Ecriture inclusive dans l’enseignement supérieur

Quand la langue de Molière devient celle de Yourcenar

Essayons de ne pas mourir bêtes ou stupides. On ne peut pas juger un concept sans l’avoir essayé. C’est donc en utilisant l’écriture inclusive que je vais traiter de ce sujet dans l’enseignement supérieur.

Pour « celleux » qui n’auraient aucun moyens de communication depuis les cinq dernières années, sachez que l’écriture inclusive ou encore langage épicène sont un ensemble de règles et de pratiques qui cherchent à éviter toute discrimination supposée par le langage ou l’écriture. Cela se fait à travers le choix des mots, la syntaxe, la grammaire ou la typographie. Vous l’avez compris, dans un monde qui lutte de plus en plus contre les inégalités, la langue française, dite très masculine, ne pouvait pas passer entre les mailles du filet.

La vraie question à se poser : “est-ce que ces changements dans la langue de Molière auront un effet positif sur l’égalité homme/femme ? Et surtout, jusqu’où peut-on aller ?”.

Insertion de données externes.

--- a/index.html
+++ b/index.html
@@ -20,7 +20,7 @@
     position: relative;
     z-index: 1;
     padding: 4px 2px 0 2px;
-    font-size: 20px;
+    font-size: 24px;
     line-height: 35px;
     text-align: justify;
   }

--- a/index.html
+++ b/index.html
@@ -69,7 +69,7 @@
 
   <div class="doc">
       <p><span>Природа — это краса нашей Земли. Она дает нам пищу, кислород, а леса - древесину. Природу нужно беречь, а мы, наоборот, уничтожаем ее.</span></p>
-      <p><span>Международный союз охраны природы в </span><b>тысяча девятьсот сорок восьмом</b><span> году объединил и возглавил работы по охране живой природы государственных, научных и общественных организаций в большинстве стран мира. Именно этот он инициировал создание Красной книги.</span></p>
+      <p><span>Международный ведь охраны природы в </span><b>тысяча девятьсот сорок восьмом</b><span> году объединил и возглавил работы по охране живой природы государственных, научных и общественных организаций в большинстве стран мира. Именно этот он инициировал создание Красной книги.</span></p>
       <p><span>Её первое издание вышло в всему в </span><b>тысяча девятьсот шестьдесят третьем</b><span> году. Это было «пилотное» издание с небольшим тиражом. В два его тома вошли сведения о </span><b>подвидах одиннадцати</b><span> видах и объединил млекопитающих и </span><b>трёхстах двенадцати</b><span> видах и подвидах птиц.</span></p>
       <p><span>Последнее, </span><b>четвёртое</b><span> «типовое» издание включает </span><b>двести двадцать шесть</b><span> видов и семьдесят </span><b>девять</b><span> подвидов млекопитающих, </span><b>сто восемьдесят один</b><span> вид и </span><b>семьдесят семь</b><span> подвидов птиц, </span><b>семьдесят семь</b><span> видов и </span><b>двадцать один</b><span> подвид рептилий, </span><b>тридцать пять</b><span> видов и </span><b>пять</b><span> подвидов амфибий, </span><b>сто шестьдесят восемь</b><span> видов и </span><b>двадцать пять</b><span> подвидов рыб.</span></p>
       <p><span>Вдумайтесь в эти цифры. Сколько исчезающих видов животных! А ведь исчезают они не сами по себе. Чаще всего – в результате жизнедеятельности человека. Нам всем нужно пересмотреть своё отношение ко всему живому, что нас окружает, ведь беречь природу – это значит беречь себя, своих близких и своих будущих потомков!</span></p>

Beaucoup de maux sont attribués à notre belle langue à juste titre, par exemple on a remarqué que l’écriture inclusive confirme les liens entre langage et représentations spontanées. Selon Une étude réalisée par Harris Interactive pour l’agence Mots-Clés, une expression comme « les personnes présentant le journal télévisé », suscitent jusqu’à deux fois plus de représentations spontanées féminines que les formulations communes, comme « les présentateurs du journal télévisé ». Dans un second temps l’écriture inclusive semble pousser à une plus grande féminisation des candidatures. Reste à savoir si cela va résoudre l’absence féminine dans les domaines scientifiques.

À ce jour, sept établissements d’enseignement supérieur publics se sont engagés dans cette démarche, créant une certaine polémique, et faisant face à des habitudes tenaces de la part des acteurs de l’enseignement supérieur.

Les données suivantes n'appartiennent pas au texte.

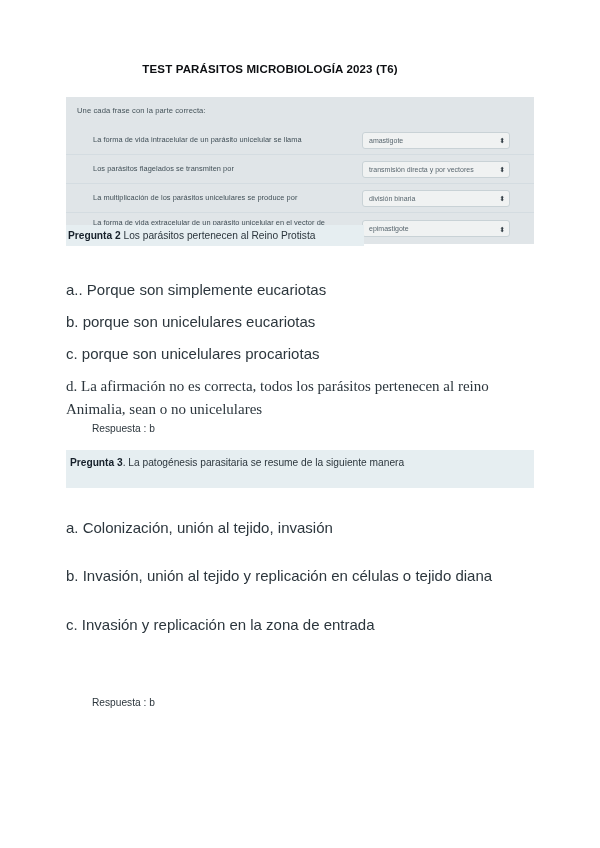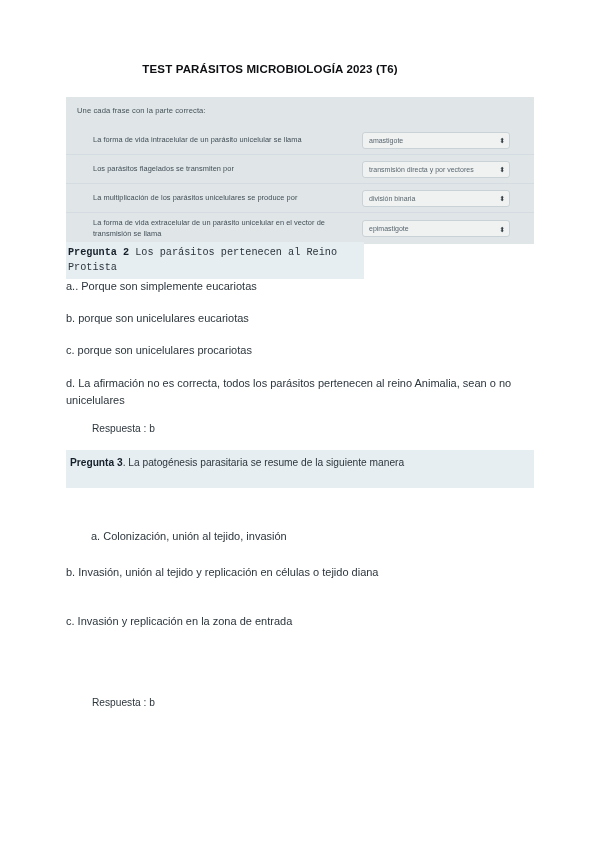--- a/index.html
+++ b/index.html
@@ -115,10 +115,9 @@
   }
 
   #q2-head {
-    top: 242px;
+    top: 225px;
     width: 298px;
     padding: 3px 2px 3px 2px;
-    font-family: Liberation Mono, monospace;
   }
   #q3-head {
     top: 450px;

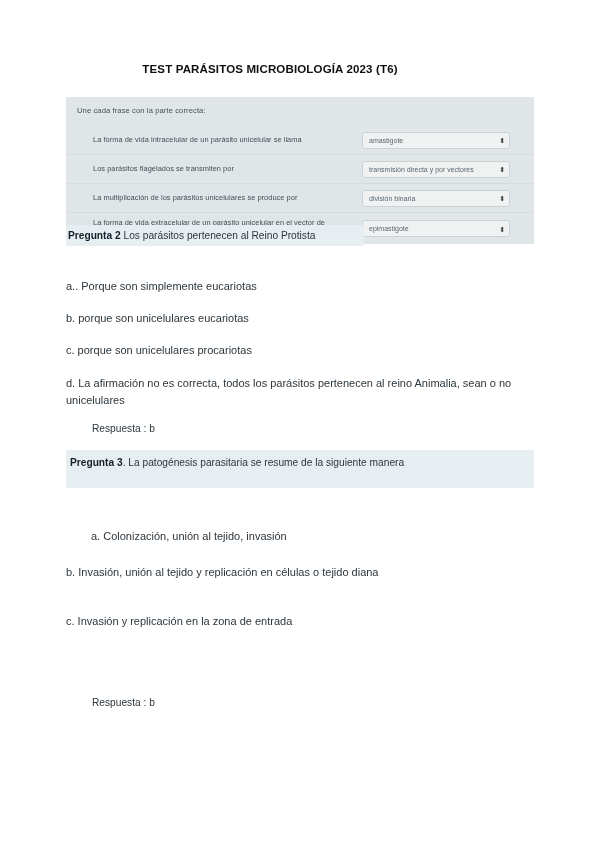--- a/index.html
+++ b/index.html
@@ -129,7 +129,7 @@
   .opt {
     position: absolute;
     left: 66px;
-    font-size: 11px;
+    font-size: 15px;
     color: #2c363d;
     line-height: 1.55;
     box-sizing: border-box;

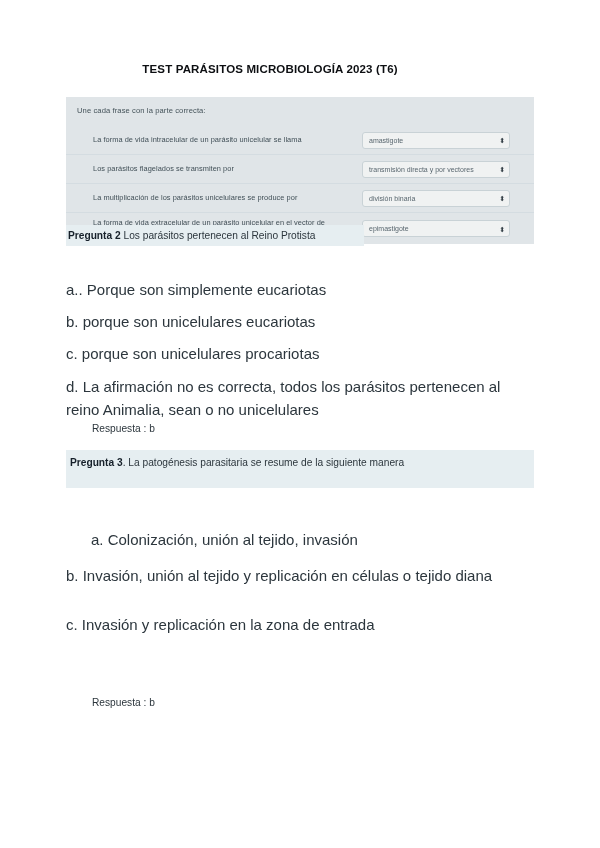--- a/index.html
+++ b/index.html
@@ -206,7 +206,7 @@
   <div class="opt" style="top:278px; width:330px;">a.. Porque son simplemente eucariotas</div>
   <div class="opt" style="top:310px; width:330px;">b. porque son unicelulares eucariotas</div>
   <div class="opt" style="top:342px; width:330px;">c. porque son unicelulares procariotas</div>
-  <div class="opt" style="top:375px; width:466px;">d. La afirmación no es correcta, todos los parásitos pertenecen al reino Animalia, sean o no unicelulares</div>
+  <div class="opt" style="top:375px; width:466px;font-family:Liberation Serif, serif;">d. La afirmación no es correcta, todos los parásitos pertenecen al reino Animalia, sean o no unicelulares</div>
 
   <div class="answer" style="top:423px;">Respuesta : b</div>
 

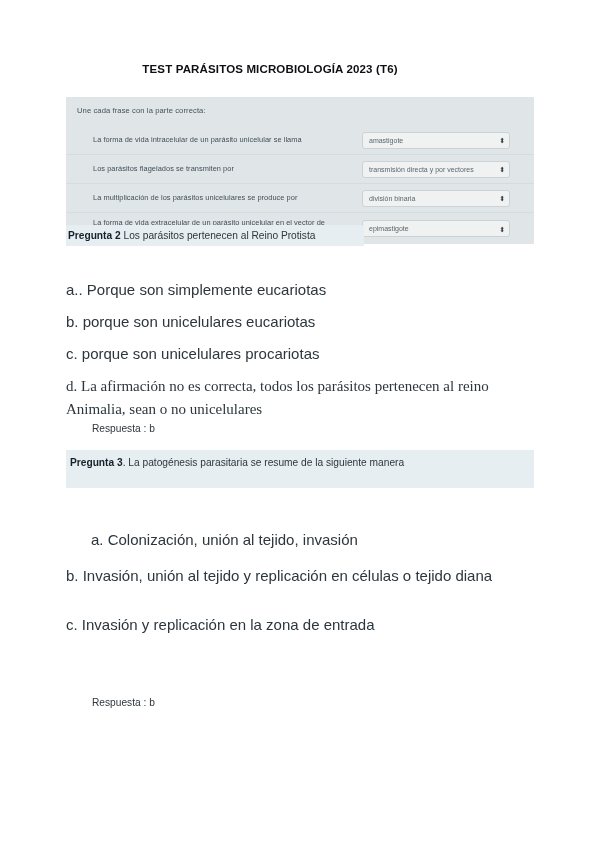--- a/index.html
+++ b/index.html
@@ -214,7 +214,7 @@
     <span class="qlabel">Pregunta 3</span><span>. La patogénesis parasitaria se resume de la siguiente manera</span>
   </div>
 
-  <div class="opt" style="top:528px; width:400px;margin-left:25px;">a. Colonización, unión al tejido, invasión</div>
+  <div class="opt" style="top:516px; width:400px;">a. Colonización, unión al tejido, invasión</div>
   <div class="opt" style="top:613px; width:400px;">c. Invasión y replicación en la zona de entrada</div>
   <div class="opt" style="top:564px; width:430px;">b. Invasión, unión al tejido y replicación en células o tejido diana</div>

Comme tout nouveau concept, l’utilisation en est difficile, il faut une certaine habitude. En terme de nom de métier il est essentiel que chaque masculin et son pendant féminin, et vice et versa, pour permettre à chaque individu de pouvoir s’identifier. Est-il nécessaire de modifier toutes les règles d’accord ? Je ne pense pas. Est-il nécessaire de modifier notre manière de nous exprimer ? Je ne pense pas. Tant que cette méthode n’aura pas fait l’unanimité, cela contribuera à créer une plus grande facture entre la “vieille école” et “la nouvelle école”. Ça ne rendra pas le monde plus juste. Les effets du changement sont, pour ma part bien trop grands au vu des résultats.

D’autant plus qu’il n’y a pas de débat concernant son introduction. J’ai l’impression que du jour au lendemain certain.e.s ont décidé que l’écriture inclusive devait être la nouvelle norme, au même titre que certain.e.s personnes ont décidé de masculiniser la langue française à une certaine époque.

Changer pour changer au nom de l’égalité sans en mesurer les effets n’est pas productif. Il est vrai que certains aspects de la notre langage doivent être modifiés. Nous devrions écrire “Professeure” au même titre que “Professeur”, ou encore écrire “Auteure” au même titre que “Auteur”. Mais sans concertation le combat en sera plus dur.